» **Exercise**: Look through the records and copy every line in which "worker" appears.

» **Records provided**:
━━━━
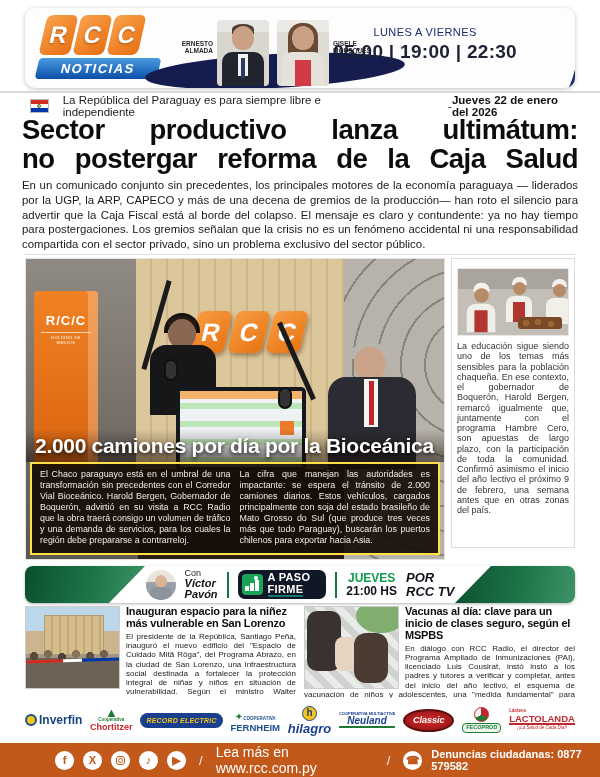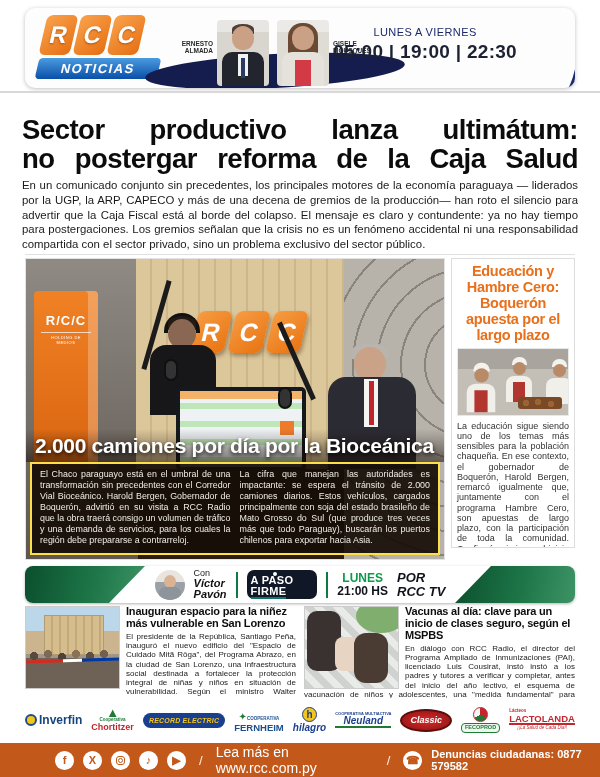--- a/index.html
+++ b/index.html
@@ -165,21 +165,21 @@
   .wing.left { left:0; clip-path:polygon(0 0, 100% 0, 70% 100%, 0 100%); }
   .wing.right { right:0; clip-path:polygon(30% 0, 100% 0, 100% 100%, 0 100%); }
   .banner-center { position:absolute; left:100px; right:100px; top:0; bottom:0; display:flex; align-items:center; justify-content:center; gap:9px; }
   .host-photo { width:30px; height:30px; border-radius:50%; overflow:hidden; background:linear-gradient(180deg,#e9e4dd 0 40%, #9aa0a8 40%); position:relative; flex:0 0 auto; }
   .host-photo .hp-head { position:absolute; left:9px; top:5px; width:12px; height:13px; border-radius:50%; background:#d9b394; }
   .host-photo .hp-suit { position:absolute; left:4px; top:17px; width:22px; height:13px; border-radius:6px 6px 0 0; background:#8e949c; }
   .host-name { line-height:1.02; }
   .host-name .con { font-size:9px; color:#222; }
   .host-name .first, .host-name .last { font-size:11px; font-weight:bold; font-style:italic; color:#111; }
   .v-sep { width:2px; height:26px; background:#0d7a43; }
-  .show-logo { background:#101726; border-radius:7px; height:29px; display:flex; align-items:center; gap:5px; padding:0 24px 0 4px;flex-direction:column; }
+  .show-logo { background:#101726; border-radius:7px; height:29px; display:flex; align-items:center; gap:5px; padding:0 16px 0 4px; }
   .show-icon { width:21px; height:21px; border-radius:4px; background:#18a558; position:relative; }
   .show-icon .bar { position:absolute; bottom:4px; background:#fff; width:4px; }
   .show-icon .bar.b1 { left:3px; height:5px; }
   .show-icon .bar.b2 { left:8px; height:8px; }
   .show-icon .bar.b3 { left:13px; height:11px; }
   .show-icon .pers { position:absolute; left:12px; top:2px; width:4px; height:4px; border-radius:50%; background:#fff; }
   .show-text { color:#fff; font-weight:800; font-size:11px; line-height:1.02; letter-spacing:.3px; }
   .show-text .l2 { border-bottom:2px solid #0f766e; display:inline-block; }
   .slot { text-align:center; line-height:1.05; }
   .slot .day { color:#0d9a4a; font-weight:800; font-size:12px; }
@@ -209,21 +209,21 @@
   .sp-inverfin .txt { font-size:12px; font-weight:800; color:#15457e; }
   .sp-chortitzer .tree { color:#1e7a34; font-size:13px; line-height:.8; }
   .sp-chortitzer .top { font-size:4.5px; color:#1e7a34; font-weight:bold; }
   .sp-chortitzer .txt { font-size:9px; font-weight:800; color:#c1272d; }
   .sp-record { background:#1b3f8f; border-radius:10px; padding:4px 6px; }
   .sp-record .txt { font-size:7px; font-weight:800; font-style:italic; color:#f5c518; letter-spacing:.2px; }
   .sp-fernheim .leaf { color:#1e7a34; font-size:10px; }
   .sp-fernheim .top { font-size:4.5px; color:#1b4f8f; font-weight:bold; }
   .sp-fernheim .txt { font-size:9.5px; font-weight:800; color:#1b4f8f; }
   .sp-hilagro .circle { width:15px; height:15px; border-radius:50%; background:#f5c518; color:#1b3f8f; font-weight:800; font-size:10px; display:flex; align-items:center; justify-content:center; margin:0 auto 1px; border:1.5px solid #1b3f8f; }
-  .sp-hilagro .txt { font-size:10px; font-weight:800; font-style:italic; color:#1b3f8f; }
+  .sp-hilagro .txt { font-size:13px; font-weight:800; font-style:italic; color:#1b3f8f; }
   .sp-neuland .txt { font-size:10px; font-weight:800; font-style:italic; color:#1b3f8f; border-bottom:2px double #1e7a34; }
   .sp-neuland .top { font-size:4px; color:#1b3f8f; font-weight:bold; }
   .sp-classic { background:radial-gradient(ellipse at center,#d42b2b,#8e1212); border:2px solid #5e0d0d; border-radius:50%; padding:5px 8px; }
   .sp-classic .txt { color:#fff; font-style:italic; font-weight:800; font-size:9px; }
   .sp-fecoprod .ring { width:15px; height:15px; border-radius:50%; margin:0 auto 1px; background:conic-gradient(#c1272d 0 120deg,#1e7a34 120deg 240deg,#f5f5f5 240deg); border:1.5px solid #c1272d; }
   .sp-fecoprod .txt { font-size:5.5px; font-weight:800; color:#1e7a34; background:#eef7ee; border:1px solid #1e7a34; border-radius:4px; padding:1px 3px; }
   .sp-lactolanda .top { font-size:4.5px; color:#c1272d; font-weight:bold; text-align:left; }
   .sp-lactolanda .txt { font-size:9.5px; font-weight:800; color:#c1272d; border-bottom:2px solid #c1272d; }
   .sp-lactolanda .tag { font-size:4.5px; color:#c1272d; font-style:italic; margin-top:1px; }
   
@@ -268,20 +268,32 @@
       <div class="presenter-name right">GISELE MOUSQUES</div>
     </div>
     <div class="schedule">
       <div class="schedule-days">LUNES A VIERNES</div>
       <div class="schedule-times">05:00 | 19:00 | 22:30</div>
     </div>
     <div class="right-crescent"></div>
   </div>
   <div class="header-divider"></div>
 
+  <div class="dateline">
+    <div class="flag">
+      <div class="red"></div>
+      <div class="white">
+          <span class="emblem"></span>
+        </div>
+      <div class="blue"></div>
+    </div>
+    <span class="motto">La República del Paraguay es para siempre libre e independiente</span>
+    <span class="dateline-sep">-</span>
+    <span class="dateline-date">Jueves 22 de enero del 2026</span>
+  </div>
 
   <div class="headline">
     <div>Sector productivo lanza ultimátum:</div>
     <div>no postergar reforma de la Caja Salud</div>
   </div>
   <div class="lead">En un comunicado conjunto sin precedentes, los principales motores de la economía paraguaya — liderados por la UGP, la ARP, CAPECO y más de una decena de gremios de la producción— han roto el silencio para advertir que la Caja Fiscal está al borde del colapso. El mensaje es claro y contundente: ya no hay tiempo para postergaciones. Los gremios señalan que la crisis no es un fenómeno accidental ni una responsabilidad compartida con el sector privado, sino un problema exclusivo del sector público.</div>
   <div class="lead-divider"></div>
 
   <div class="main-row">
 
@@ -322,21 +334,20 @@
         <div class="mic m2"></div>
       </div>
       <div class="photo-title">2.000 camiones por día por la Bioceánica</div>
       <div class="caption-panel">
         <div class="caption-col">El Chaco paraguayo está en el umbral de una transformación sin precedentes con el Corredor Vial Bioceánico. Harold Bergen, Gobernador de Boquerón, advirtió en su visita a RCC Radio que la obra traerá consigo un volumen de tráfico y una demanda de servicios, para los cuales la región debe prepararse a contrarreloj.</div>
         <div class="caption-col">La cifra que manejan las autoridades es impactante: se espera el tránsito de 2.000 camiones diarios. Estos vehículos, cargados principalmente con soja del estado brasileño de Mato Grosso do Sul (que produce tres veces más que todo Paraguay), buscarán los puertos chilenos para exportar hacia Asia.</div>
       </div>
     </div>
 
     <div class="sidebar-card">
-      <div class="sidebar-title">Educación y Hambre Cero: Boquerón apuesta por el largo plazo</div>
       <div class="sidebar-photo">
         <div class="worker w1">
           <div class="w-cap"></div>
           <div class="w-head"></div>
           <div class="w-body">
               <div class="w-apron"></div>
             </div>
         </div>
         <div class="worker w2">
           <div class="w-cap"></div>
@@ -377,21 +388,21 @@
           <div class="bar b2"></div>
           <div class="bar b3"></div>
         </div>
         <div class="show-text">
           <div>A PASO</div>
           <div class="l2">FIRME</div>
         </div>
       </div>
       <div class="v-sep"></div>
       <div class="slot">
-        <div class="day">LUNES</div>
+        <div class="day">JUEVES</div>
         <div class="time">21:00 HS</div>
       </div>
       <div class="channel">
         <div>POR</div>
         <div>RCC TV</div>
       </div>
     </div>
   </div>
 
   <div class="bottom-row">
━━━━
» **Result**:
         <div class="worker w1">
         <div class="worker w2">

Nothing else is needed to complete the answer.